AABBG is backed by the gold mines owned and operated by Asia Broadband, along with $30 million in physical gold reserves. The company has made a public pledge to back 100% AABBG by gold reserves, supplied uniquely by its own mining operations, with third-party sources used only as a backup.
This vertically integrated “mine-to-token” concept is completely unique. Investors can benefit from knowing that they’re dealing with an established, US-listed firm and gain exposure to gold without any of the existing challenges.
Price and Demand
The minimum token price is pegged to the current spot price of gold, which means the token benefits from the lower volatility of gold relative to the cryptocurrency space, offering a sense of stability. Given fears of devalued fiat currencies, the bull case for gold remains intact, and AABBG could also rise as a function of increasing gold prices. As the price of gold fluctuates, the floor for AABBG tokens can change, but the potential upside price of the token will be driven by market demand.

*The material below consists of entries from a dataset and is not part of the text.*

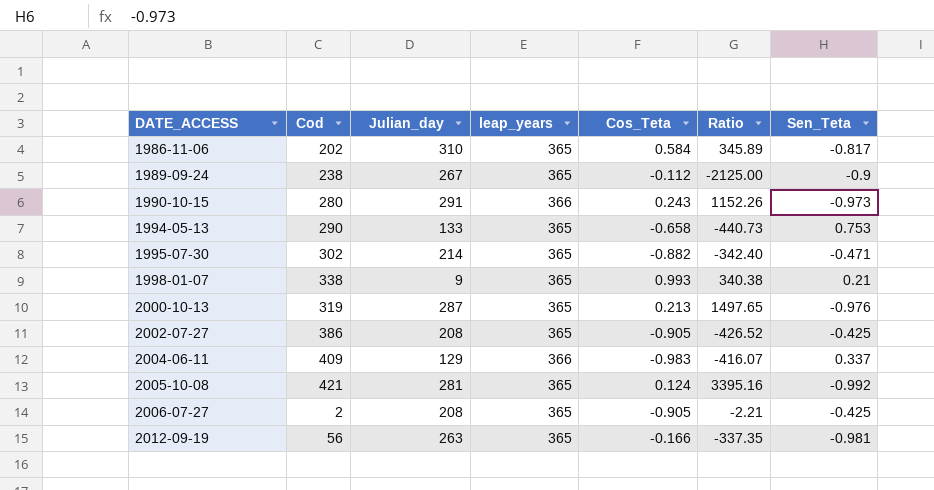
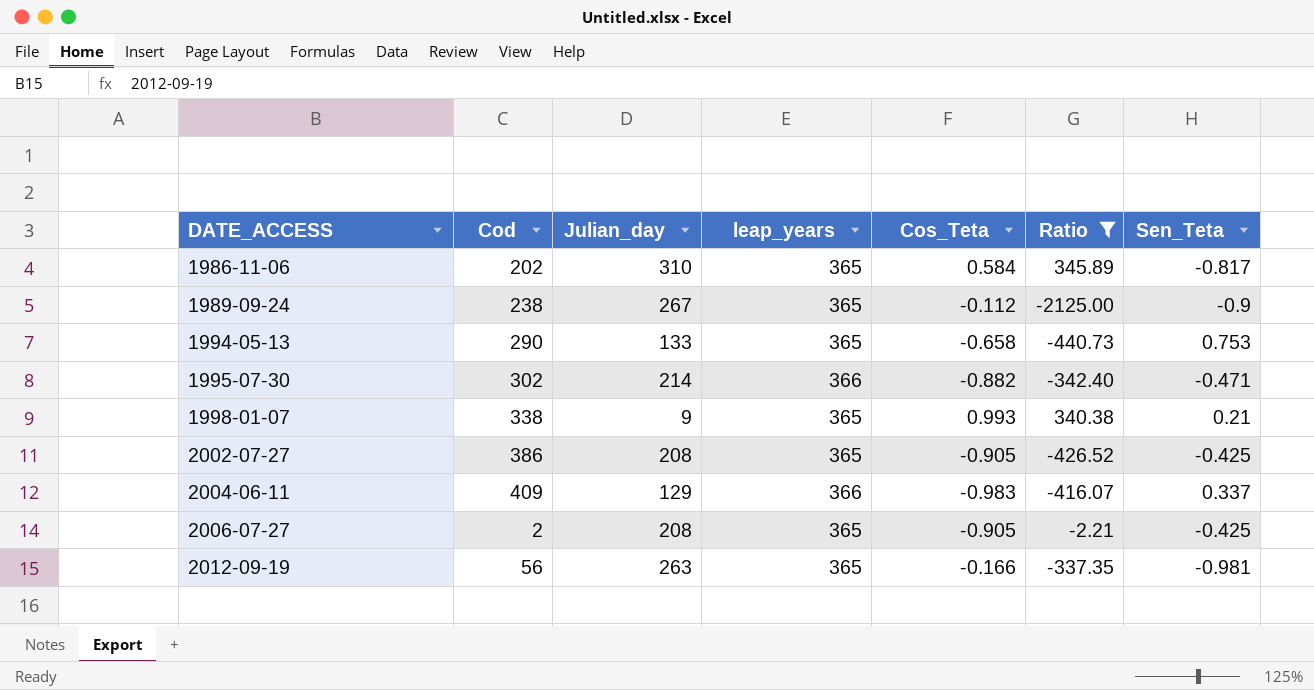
filter: none -> Ratio <= 345.89
1995-07-30 | leap_years: 365 -> 366

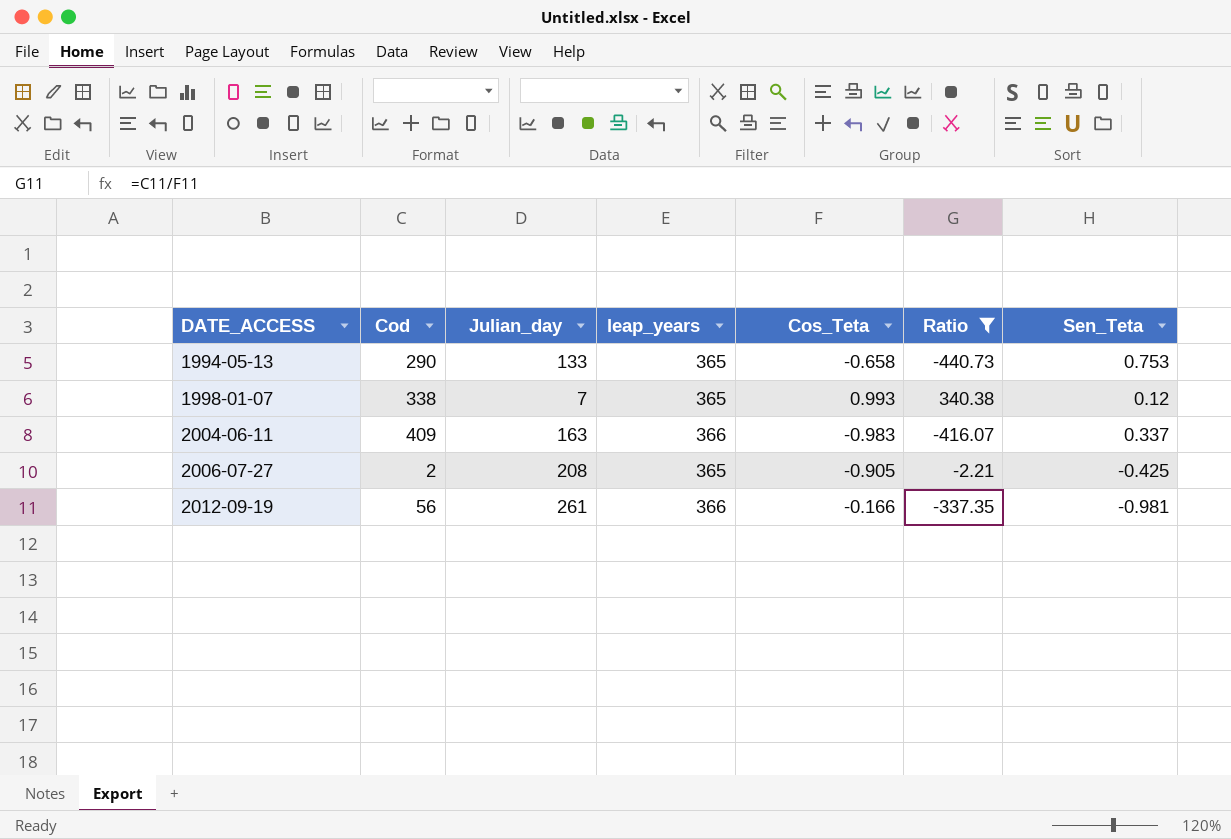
row 1986-11-06: 202 | 310 | 365 | 0.584 | 345.89 | -0.817 -> none
row 1989-09-24: 238 | 267 | 365 | -0.112 | -2125.00 | -0.9 -> none
row 1995-07-30: 302 | 214 | 366 | -0.882 | -342.40 | -0.471 -> none
row 2002-07-27: 386 | 208 | 365 | -0.905 | -426.52 | -0.425 -> none
1998-01-07 | Julian_day: 9 -> 7
1998-01-07 | Sen_Teta: 0.21 -> 0.12
2004-06-11 | Julian_day: 129 -> 163
2012-09-19 | Julian_day: 263 -> 261
2012-09-19 | leap_years: 365 -> 366

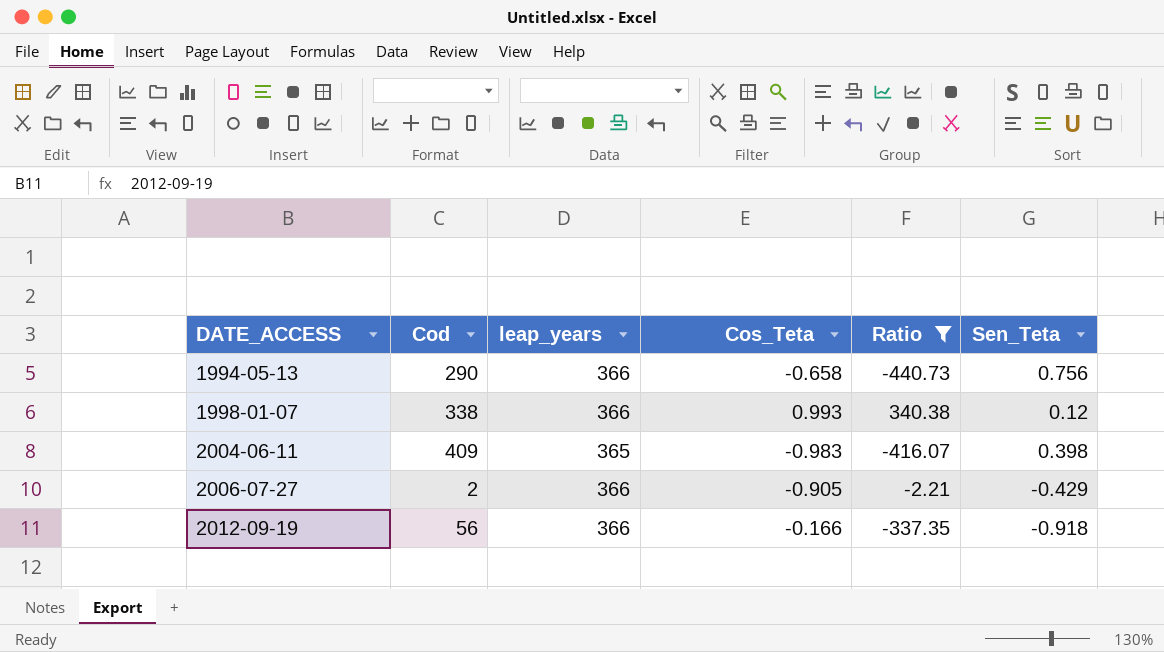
column Julian_day | position: 3 -> none
1994-05-13 | leap_years: 365 -> 366
1994-05-13 | Sen_Teta: 0.753 -> 0.756
1998-01-07 | leap_years: 365 -> 366
2004-06-11 | leap_years: 366 -> 365
2004-06-11 | Sen_Teta: 0.337 -> 0.398
2006-07-27 | leap_years: 365 -> 366
2006-07-27 | Sen_Teta: -0.425 -> -0.429
2012-09-19 | Sen_Teta: -0.981 -> -0.918

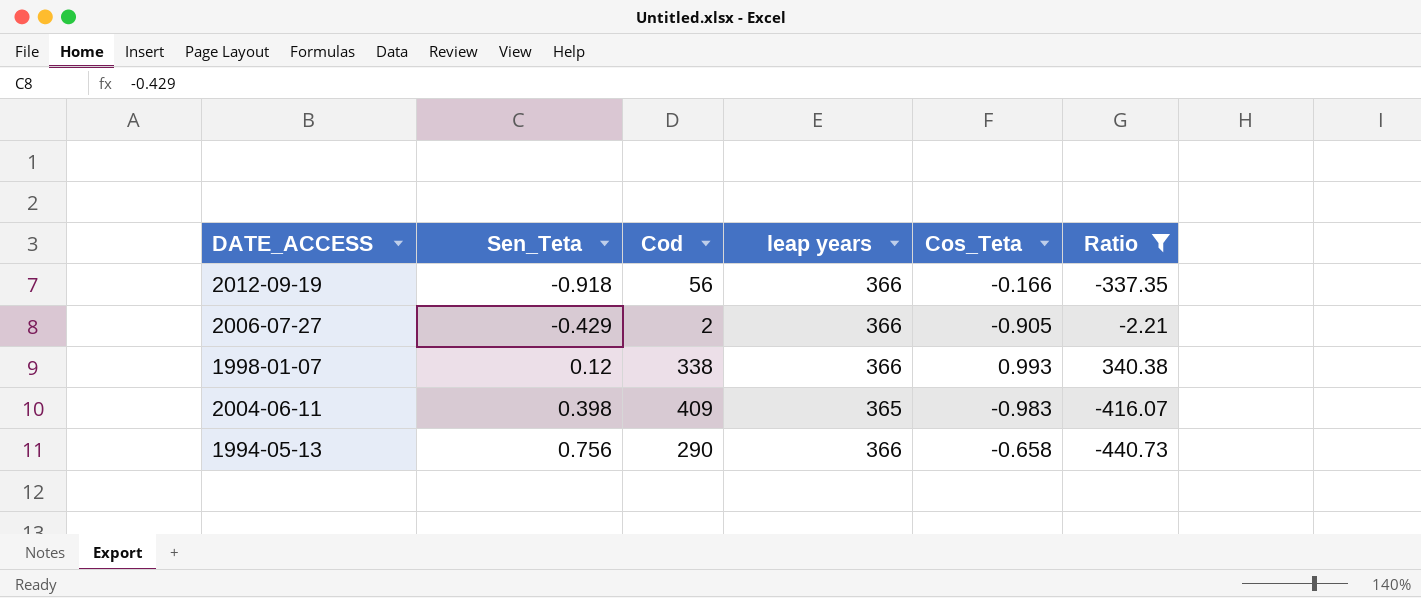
row order: DATE_ACCESS ascending -> Sen_Teta ascending
column Sen_Teta | position: 6 -> 2
column name: leap_years -> leap years

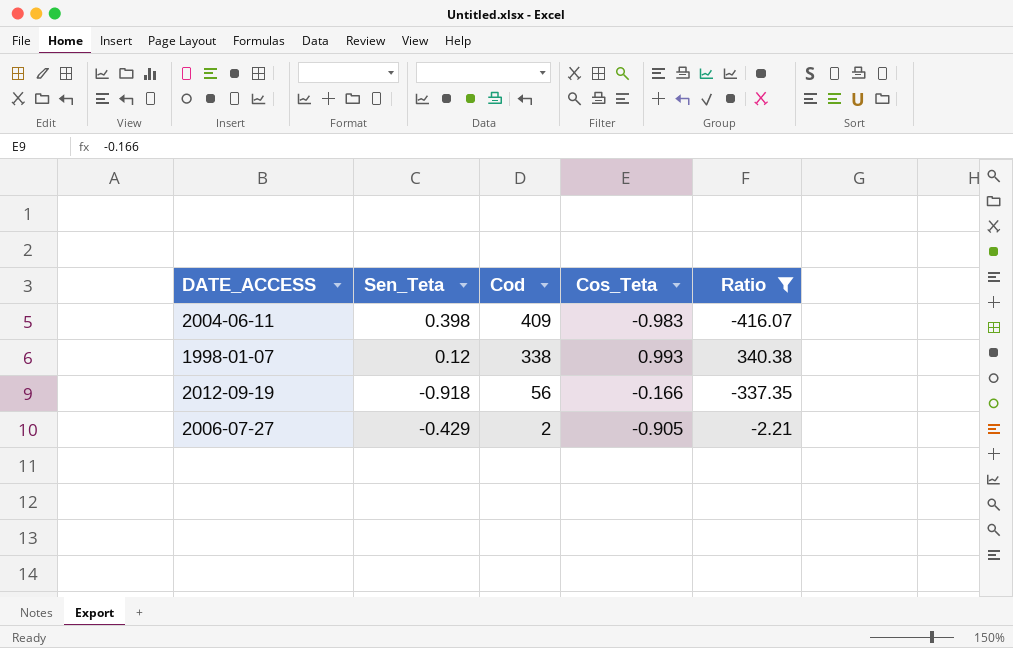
row order: Sen_Teta ascending -> Cod descending
column leap years | position: 4 -> none
row 1994-05-13: 0.756 | 290 | 366 | -0.658 | -440.73 -> none

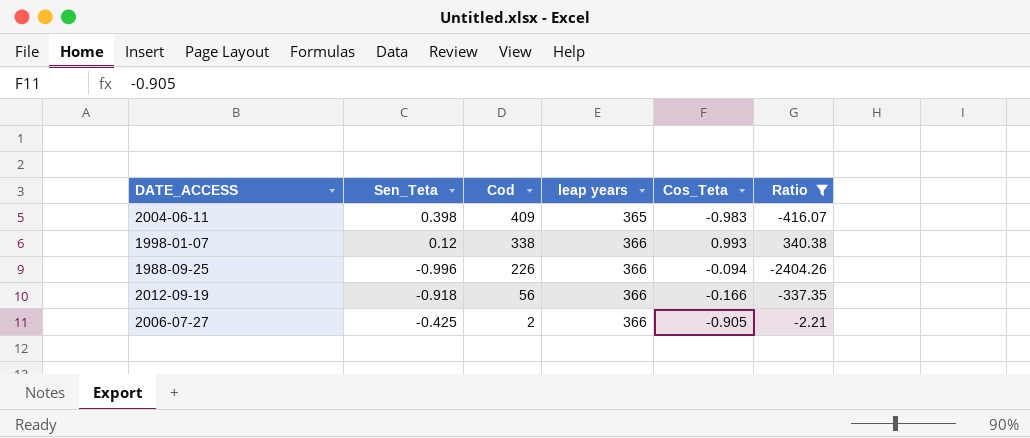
column leap years | position: none -> 4
row 1988-09-25: none -> -0.996 | 226 | 366 | -0.094 | -2404.26
2006-07-27 | Sen_Teta: -0.429 -> -0.425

It’s also worth noting that Asia Broadband’s experience and network in the gold sector also offer significant potential to drive demand. As the company has put extensive focus on the vertical integration of its own sales network in Asia, these global relationships provide the potential for cross-selling and deeper liquidity.
AABBG launched in March and, within two weeks, had sold $1 million worth of tokens. It’s now developing a proprietary exchange to allow AABBG holders to trade their tokens for various cryptocurrencies.
The entry of established professional firms to the asset-backed token sector could be just what it needs to get kick-started. With industry expertise, global networks in the business, and innovative business models, it’s evident that they’d have plenty to bring to the table.